_Problem details_: The reply to the records below should contain exactly the lines from the line with "- ☐ PERS-04: User" through the line with "between user graphs.", and nothing besides.

_Data records_:

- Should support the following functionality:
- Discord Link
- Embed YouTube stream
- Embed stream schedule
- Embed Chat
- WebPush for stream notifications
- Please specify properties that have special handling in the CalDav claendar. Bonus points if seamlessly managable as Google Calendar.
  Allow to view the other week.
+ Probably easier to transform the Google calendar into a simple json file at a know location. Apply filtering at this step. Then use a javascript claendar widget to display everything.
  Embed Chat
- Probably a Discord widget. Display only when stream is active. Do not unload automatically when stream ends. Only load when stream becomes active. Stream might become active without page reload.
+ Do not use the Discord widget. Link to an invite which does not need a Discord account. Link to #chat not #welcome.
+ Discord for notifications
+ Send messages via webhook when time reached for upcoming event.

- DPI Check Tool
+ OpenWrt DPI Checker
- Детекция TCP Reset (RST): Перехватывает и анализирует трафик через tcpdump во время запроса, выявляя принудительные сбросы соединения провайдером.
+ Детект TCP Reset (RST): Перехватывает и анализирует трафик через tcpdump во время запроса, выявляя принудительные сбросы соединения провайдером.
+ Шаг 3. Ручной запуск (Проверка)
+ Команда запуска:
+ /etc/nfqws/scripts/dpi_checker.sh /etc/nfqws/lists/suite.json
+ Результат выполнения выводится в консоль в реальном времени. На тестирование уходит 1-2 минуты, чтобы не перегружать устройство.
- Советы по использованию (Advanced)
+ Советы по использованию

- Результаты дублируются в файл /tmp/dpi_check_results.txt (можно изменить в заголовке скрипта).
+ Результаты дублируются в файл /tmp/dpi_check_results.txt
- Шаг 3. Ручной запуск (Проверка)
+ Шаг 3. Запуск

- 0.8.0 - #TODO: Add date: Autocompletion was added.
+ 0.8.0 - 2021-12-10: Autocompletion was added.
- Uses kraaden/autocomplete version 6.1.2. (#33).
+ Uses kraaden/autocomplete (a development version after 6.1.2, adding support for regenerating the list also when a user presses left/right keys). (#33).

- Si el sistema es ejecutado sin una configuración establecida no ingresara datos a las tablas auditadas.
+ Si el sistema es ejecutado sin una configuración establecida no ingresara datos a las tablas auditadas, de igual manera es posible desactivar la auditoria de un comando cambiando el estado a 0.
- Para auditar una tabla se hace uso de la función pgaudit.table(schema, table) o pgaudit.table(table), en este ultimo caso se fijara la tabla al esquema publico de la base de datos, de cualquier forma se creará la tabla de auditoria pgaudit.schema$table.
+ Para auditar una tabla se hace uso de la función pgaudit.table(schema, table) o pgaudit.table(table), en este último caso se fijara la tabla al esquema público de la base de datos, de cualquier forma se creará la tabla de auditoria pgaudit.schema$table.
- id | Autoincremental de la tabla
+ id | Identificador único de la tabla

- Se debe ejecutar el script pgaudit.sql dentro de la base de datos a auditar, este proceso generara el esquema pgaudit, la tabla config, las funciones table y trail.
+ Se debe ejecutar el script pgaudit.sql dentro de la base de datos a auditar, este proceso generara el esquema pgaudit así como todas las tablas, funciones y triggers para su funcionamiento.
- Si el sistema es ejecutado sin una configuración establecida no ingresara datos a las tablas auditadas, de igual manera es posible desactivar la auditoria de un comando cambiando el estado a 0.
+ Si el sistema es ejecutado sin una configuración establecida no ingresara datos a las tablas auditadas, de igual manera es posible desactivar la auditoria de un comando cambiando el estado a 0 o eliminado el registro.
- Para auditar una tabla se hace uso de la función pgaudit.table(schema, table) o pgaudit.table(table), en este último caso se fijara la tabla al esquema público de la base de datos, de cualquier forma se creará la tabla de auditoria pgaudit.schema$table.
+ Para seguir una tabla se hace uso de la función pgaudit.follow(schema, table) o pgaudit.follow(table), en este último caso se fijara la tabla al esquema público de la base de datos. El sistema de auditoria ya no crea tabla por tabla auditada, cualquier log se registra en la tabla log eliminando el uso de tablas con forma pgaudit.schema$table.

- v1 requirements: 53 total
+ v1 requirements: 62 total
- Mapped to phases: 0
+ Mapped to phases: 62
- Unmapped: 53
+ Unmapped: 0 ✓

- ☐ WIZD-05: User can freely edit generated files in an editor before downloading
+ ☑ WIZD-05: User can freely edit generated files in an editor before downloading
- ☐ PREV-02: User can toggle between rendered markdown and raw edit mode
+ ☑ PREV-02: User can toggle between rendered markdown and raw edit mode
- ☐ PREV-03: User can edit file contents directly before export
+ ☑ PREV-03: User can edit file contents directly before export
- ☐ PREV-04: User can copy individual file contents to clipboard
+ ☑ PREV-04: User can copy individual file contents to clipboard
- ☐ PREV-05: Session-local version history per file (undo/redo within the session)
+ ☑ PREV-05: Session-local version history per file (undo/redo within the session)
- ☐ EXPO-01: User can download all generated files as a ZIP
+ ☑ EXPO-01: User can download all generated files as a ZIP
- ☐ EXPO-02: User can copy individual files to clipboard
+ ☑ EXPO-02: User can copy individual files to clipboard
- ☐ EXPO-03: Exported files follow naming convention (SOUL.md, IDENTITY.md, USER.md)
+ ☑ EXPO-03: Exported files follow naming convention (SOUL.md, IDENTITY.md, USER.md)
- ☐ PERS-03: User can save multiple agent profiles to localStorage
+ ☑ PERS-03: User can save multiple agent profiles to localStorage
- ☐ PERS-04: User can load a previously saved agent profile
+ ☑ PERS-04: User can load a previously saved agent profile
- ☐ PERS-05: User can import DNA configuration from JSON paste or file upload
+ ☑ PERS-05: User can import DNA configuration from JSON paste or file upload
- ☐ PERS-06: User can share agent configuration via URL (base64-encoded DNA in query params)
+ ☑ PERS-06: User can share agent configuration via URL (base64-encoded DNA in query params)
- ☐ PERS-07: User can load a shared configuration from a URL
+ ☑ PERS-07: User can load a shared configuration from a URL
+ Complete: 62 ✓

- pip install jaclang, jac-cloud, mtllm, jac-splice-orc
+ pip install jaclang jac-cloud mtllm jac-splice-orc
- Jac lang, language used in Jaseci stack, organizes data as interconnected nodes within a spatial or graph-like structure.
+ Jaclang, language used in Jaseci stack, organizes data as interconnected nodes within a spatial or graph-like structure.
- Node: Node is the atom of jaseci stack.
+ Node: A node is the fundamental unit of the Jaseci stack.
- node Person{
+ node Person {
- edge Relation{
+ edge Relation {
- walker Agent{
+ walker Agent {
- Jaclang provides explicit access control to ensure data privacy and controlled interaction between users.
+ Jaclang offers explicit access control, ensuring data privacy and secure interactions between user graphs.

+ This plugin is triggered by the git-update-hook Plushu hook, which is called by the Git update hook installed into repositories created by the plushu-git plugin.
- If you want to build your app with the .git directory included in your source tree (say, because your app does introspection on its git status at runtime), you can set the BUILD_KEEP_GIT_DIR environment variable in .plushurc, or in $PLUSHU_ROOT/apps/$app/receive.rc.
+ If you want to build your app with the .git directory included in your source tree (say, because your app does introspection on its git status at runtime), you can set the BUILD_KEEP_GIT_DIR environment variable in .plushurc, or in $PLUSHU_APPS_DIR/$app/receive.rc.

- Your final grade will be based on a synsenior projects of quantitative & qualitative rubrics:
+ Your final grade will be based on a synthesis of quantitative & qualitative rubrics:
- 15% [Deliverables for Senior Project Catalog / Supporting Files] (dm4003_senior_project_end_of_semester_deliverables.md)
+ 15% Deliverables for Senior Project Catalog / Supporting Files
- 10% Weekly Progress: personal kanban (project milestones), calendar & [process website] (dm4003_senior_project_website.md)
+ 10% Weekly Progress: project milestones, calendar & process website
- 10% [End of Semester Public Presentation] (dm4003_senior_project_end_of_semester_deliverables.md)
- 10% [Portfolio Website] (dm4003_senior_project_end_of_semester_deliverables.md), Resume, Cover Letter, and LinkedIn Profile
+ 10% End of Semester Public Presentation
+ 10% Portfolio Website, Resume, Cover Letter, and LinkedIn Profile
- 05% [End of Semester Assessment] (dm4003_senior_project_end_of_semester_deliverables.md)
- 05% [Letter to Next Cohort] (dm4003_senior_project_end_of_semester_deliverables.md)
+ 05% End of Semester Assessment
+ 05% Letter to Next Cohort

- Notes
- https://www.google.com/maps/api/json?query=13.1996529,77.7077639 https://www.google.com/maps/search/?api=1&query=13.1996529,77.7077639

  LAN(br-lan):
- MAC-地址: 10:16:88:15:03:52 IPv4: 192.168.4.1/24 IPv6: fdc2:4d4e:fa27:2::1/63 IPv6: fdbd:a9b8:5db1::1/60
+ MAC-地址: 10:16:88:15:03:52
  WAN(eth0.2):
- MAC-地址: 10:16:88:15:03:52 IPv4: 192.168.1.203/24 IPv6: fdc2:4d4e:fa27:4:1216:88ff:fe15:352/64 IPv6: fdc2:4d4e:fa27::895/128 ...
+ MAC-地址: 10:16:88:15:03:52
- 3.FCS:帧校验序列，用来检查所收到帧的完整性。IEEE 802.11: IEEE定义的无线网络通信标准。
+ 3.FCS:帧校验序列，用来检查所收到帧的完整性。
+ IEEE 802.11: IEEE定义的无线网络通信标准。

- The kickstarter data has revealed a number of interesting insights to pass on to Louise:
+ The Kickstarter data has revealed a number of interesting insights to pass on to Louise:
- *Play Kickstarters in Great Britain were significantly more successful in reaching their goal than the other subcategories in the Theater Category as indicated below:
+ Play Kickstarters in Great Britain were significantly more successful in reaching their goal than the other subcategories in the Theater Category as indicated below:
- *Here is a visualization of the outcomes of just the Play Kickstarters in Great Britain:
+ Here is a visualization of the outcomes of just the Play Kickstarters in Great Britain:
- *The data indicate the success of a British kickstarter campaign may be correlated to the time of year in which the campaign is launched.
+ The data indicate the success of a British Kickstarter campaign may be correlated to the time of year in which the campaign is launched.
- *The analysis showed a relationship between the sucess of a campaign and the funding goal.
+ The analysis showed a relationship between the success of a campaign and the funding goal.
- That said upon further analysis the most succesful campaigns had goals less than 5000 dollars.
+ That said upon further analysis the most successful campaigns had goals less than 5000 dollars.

_Response for this exercise_:
- ☐ PERS-04: User can load a previously saved agent profile
+ ☑ PERS-04: User can load a previously saved agent profile
- ☐ PERS-05: User can import DNA configuration from JSON paste or file upload
+ ☑ PERS-05: User can import DNA configuration from JSON paste or file upload
- ☐ PERS-06: User can share agent configuration via URL (base64-encoded DNA in query params)
+ ☑ PERS-06: User can share agent configuration via URL (base64-encoded DNA in query params)
- ☐ PERS-07: User can load a shared configuration from a URL
+ ☑ PERS-07: User can load a shared configuration from a URL
+ Complete: 62 ✓

- pip install jaclang, jac-cloud, mtllm, jac-splice-orc
+ pip install jaclang jac-cloud mtllm jac-splice-orc
- Jac lang, language used in Jaseci stack, organizes data as interconnected nodes within a spatial or graph-like structure.
+ Jaclang, language used in Jaseci stack, organizes data as interconnected nodes within a spatial or graph-like structure.
- Node: Node is the atom of jaseci stack.
+ Node: A node is the fundamental unit of the Jaseci stack.
- node Person{
+ node Person {
- edge Relation{
+ edge Relation {
- walker Agent{
+ walker Agent {
- Jaclang provides explicit access control to ensure data privacy and controlled interaction between users.
+ Jaclang offers explicit access control, ensuring data privacy and secure interactions between user graphs.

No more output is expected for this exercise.